14. O local do embate situa-se dentro de uma povoação, com moradias a marginar a estrada de ambos os lados, e onde a velocidade máxima para o local é de 50 Km/hora.

15. Após o embate o autor comprometeu-se, logo na hora, com os proprietários do muro destruído, a repararem-no à sua custa (sic).

16. No local do embate, à entrada do portão dos réus, está assinalado o limite da berma e da faixa de rodagem e as ombreiras do portão com tinta de cor amarela vivo colocada pelos réus [cfr. correcção de fls. 115/116].

17. O acidente ocorreu por volta das 7.00 horas.

18. O TR tem a largura de 1,664 metros, a que acresce a largura, não concretamente apurada, de cada um dos espelhos laterais.

19. Quando o embate ocorreu, o TR seguia a velocidade não concretamente apurada.

20. A faixa de rodagem tem a largura de 5,60 m.

21. Fora das faixas de rodagem existem valas, abertas abruptamente logo a seguir ao asfalto de tais faixas de rodagem, as quais possuem uma profundidade variável entre 20 cm e 30 cm.

22. A 45 metros do local do embate e do ferro aludido em 9. e 10. existe uma curva à esquerda, atento o sentido de marcha aludido em 4.

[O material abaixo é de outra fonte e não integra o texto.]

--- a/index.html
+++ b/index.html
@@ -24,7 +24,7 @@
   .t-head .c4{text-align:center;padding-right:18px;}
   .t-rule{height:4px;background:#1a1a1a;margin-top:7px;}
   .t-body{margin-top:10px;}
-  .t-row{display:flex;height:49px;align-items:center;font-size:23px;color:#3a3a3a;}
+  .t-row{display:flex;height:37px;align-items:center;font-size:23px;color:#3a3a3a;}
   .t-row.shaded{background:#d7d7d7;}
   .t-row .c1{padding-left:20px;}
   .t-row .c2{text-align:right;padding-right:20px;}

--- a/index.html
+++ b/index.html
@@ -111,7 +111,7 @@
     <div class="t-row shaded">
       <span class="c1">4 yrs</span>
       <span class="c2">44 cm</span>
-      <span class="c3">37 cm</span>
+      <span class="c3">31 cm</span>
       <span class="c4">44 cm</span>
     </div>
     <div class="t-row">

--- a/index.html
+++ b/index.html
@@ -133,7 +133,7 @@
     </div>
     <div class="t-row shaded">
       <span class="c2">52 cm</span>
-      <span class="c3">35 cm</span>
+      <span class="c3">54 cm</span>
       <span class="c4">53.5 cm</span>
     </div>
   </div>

23. O condutor do TR aproximou-se da berma.

24. O ferro referido em 9. tinha sido cravado pelos réus no alcatrão da via pública, junto à berma da estrada e em frente ao portão de entrada de sua casa, em sítio onde não se podia circular.

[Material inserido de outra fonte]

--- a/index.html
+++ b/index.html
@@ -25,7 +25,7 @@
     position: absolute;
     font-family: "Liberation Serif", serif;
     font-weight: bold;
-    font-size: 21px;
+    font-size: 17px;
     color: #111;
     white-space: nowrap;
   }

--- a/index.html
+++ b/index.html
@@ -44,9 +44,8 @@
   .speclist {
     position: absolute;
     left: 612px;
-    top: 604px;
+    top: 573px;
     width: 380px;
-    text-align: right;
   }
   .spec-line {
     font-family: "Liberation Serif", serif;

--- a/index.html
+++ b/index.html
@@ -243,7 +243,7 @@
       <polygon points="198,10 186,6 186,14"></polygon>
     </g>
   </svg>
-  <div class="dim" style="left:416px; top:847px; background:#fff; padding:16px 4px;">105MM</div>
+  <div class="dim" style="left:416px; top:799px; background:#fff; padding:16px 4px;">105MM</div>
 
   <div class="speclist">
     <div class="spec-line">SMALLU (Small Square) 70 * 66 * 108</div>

25. O autor comprou, em 2003, o veículo TR, de marca Peugeot 206 SW 1.4 HDI, directamente ao concessionário Auto Martinauto, S.A., tratando-se de um veículo de demonstração, fabricado em 2002 e com 6.700 Km, pelo preço de € 18.206,12.

26. Este veículo vinha equipado com ar condicionado e jantes de liga leve.

27. O TR tinha percorrido até à data do acidente número de quilómetros não concretamente apurado e valia cerca de € 14.000,00.

28. A reparação das coisas referidas em 11., considerando o conjunto de peças descritas no orçamento, a que acrescerá a pintura e a respectiva mão-de-obra, orçará em € 20.641,99.

29. O autor trabalhava, à data dos factos, como ainda hoje, na A..., S.A., no lugar do C..., Rio de Loba, exercendo as funções de vigilante, ao abrigo de um contrato de prestação de serviços celebrado entre a sua entidade patronal, a S.V.A. – S... de V... e A..., L.da e aquela sociedade.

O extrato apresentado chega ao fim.